If you mean Calendar days, your best bet is probably to:
final Calendar first = new GregorianCalendar(2010, 9, 1);
final Calendar last = new GregorianCalendar(2010, 10, 1);
Calendar difference = Calendar.getInstance();
difference.setTimeInMillis(last.getTimeInMillis() - first.getTimeInMillis());
int numDays = difference.get(Calendar.DAY_OF_YEAR) - difference.getMinimum(Calendar.DAY_OF_YEAR);
Of course, the above code will only work if the number of days < 365. You will need to create a rolling calculation e.g.
int yearDiff = last.get(Calendar.YEAR) - first.get(Calendar.YEAR);
Calendar tmp = new GregorianCalendar();
tmp.setTimeInMillis(first.getTimeInMillis());
for(int i = 0; i < yearDiff; i++) {
numDays += tmp.getActualMaximum(Calendar.DAY_OF_YEAR);
i++;
tmp.add(Calendar.YEAR, 1);
}
This should allow you to get the number of days in a correct and consistent manner, without worrying about Daylight Savings, Leap Years etc.
That said, JodaTime probably has this functionality built in.
The answer by Brad Mace is correct.
Use a Library
This question is a good example of why you should use a good date-time library wither than roll your own.

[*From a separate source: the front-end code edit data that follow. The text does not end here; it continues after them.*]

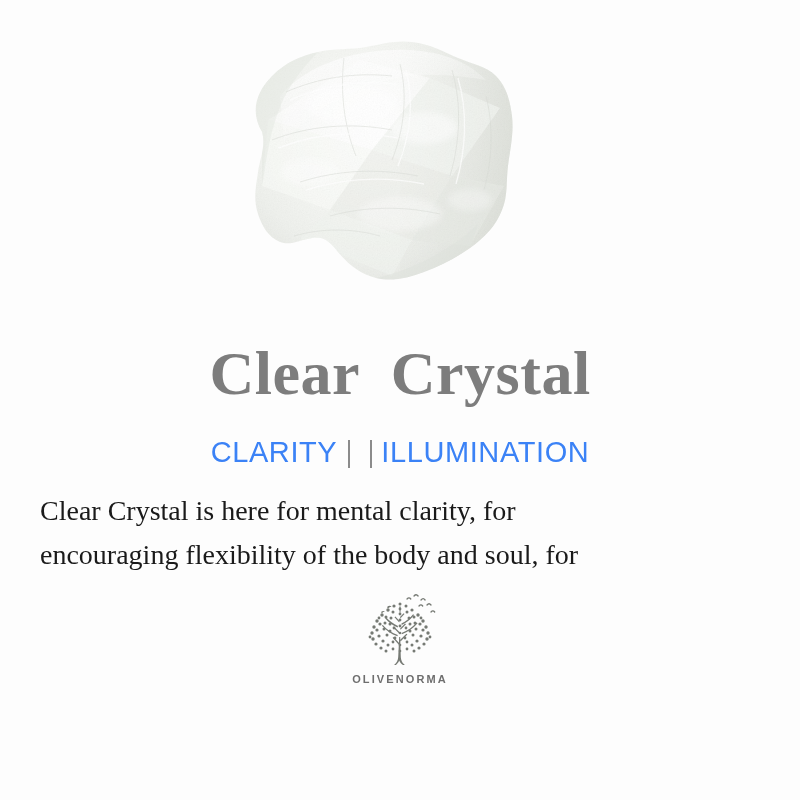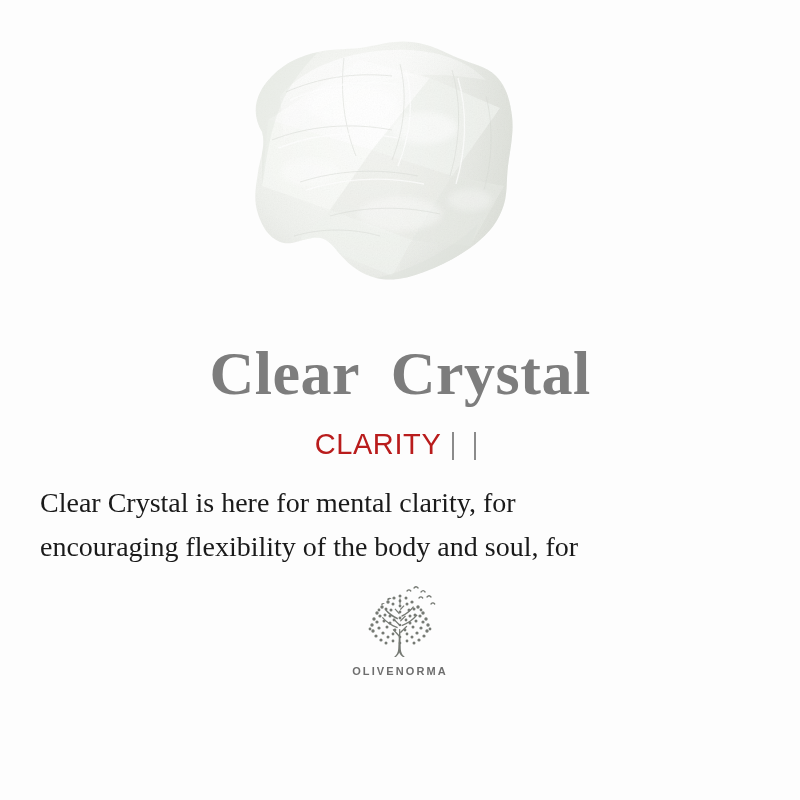"Clear Crystal" .title { margin: 0 -> 8px }
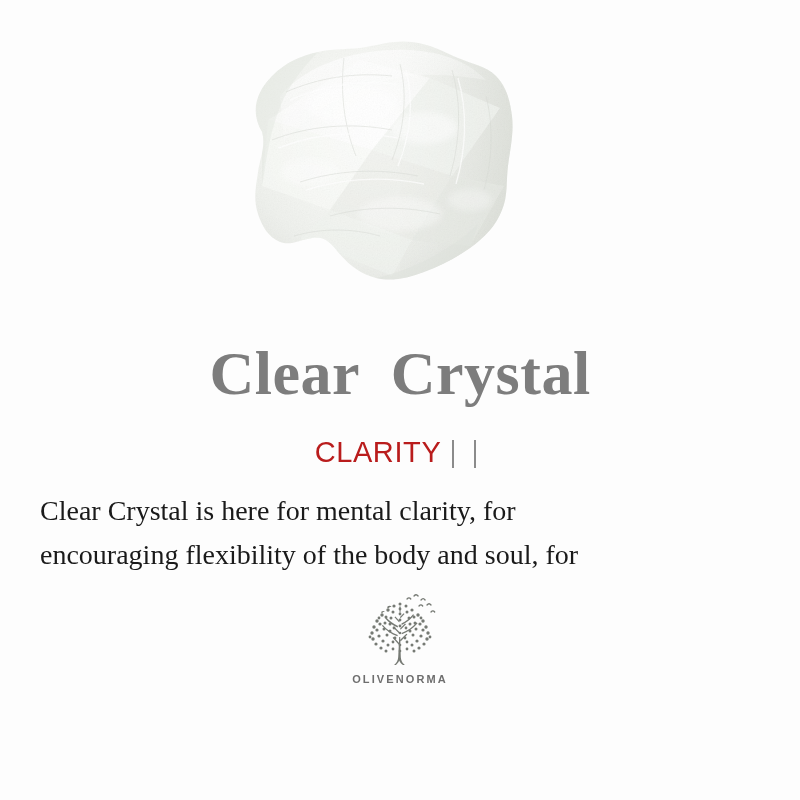"CLARITY" .subtitle { color: #b91c1c -> #3b82f6 }
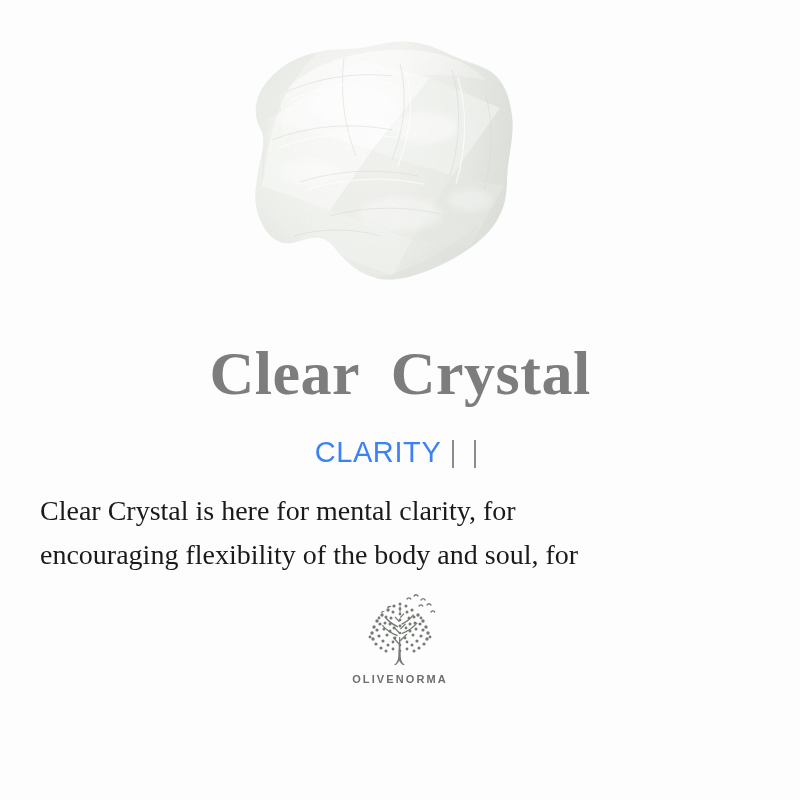"ILLUMINATION" span.kw { html: none -> <span>ILLUMINATION</span> }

For Java that means using either Joda-Time or the new java.time package in Java 8.
Joda-Time
Example code in Joda-Time.
DateTimeZone timeZone = DateTimeZone.forID( "Australia/Melbourne" );
DateTime theFirst = new DateTime( 2014, DateTimeConstants.OCTOBER, 1, 0, 0, 0, timeZone ).withTimeAtStartOfDay();
DateTime nextMonth = theFirst.plusMonths( 1 ).withTimeAtStartOfDay();
int days = Days.daysBetween( theFirst, nextMonth ).getDays();
Or if you don't care about time-of-day, use the LocalDate class.
java.time
Java 8 and later comes with a new java.time framework to supplant the old java.util.Date/.Calendar classes. Inspired by Joda-Time, defined by JSR 310, and extended by the ThreeTen-Extra project.
Example code using Java 8. Note that the enum ChronoUnit returns a 64-bit long rather than int.
LocalDate firstOfOctober = LocalDate.of( 2010 , java.time.Month.OCTOBER , 1 );
LocalDate nextMonth = firstOfOctober.plusMonths( 1 );
long daysInMonth = ChronoUnit.DAYS.between( firstOfOctober , nextMonth );
The code you put in your post is calculating the time between September 1 and October 1, not October 1 and November 1. The output is correct for the code you posted.